MIDWAY : Tipping point

It is a cherished aim of plastic surgery, far trickier than a boob job, fiddlier than liposuction and more technical than a facelift. But at an international plastic surgery expo in London, one surgeon announced he had cracked it: how to lengthen a short nose.

Given that one typically thinks of rhinoplasty patients as being more Depardieu than button-nosed, it may seem mystifying why anyone with a short nose would want it longer. But according to surgeon Martin Kelly, it is quite common.

“There are ‘cocaine noses’, where the septum has disintegration because of abuse, and there are trauma patients whose nose has collapsed after an accident or illness,” said Kelly, who, it seems fair to mention, sports a neat, natural-looking, medium-sized nose.

“You also get people who are born with a facial defect, when people develop an abnormally short nose and flat nasal bridge.” Plus, of course, the victims of nose jobs where an over-enthusiastic surgeon has chipped away too much and the patient ends up with an upturned snout. Among the 120 noses he works on annually, Kelly sees a lot of those. Known in celebrity circles as “the king of rhinoplasty”.

Successfully lengthening a nose is the most difficult feat in rhinoplasty, he said.
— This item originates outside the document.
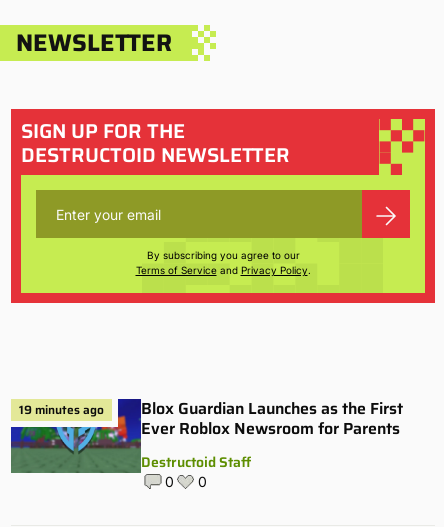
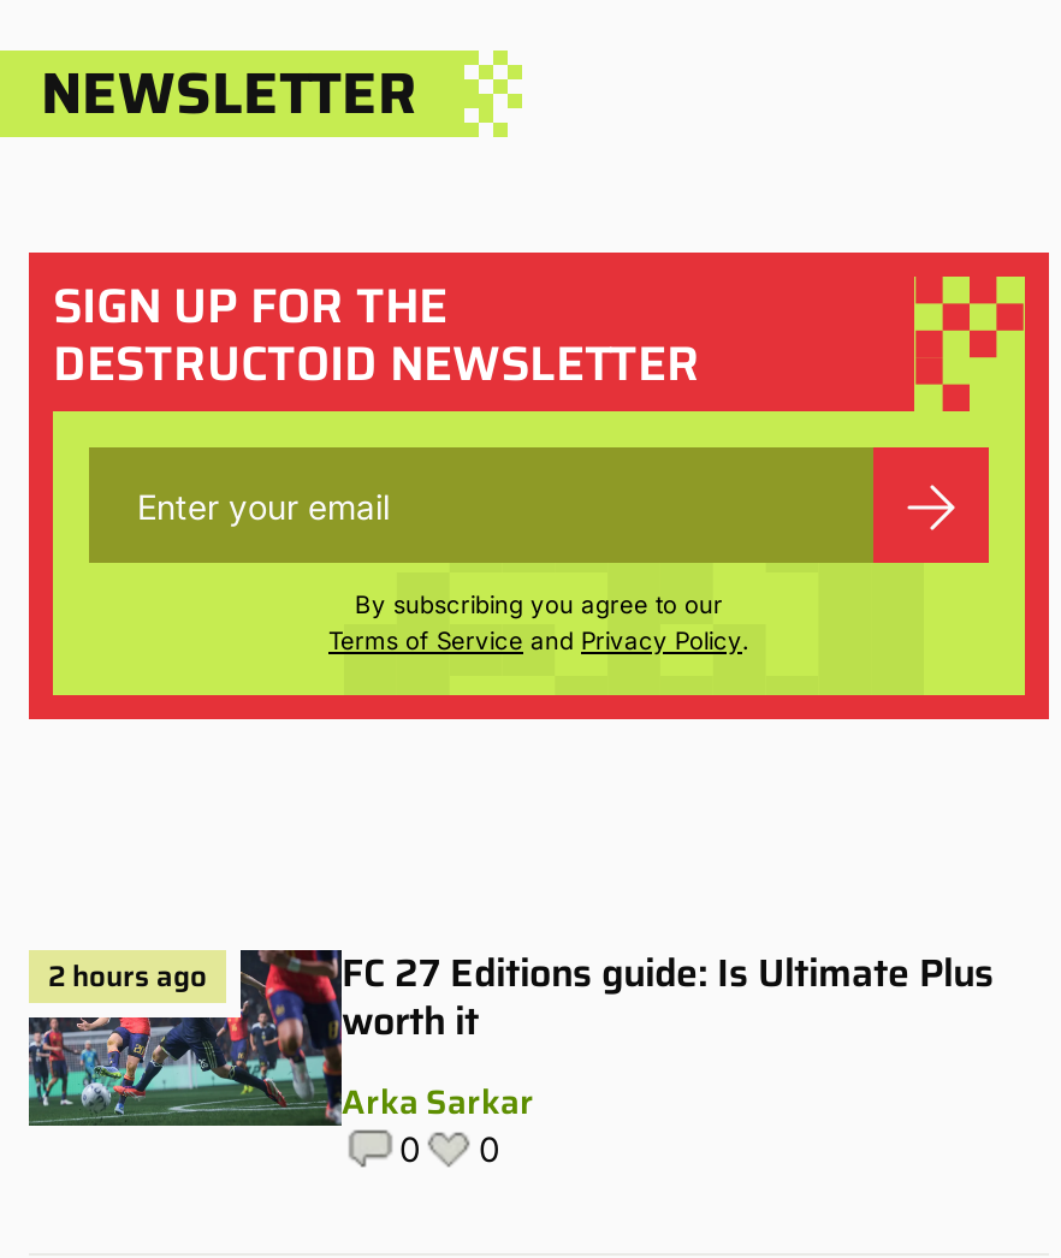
[10,396,403,473] [image] | 19 minutes ago | Blox Guardian Launches as the First | Ever Roblox Newsroom for Parents | Destructoid Staff -> [26,944,994,1129] [image] | 2 hours ago | FC 27 Editions guide: Is Ultimate Plus | worth it | Arka Sarkar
Kelly’s procedure involves placing a “self expander”, which looks like a thick contact lens, under the skin of the tip of the nose for two weeks. This then swells up, allowing the patient to gain extra skin. Combined with another operation, it enables the nose to be lengthened by “two or three times” what used to be possible.

The other headline act at the plastic surgeons’ conference came from Texan surgeon John B Tebbetts, who told of his “out to dinner boob job”. Tebbetts explained how 85% of patients at his Dallas clinic are well enough hours after their operation to go to a restaurant or “to see a movie or to go to the mall”. Twenty-four hours later 96% are able to return to “full, normal activities - including sex”.

They do not need any bandages and, apart from the initial general anaesthetic, require no drugs stronger than Ibuprofen. Such stupendous knife-job notwithstanding, surgeons complained that the unregulated industry was encouraging a “wild west” culture.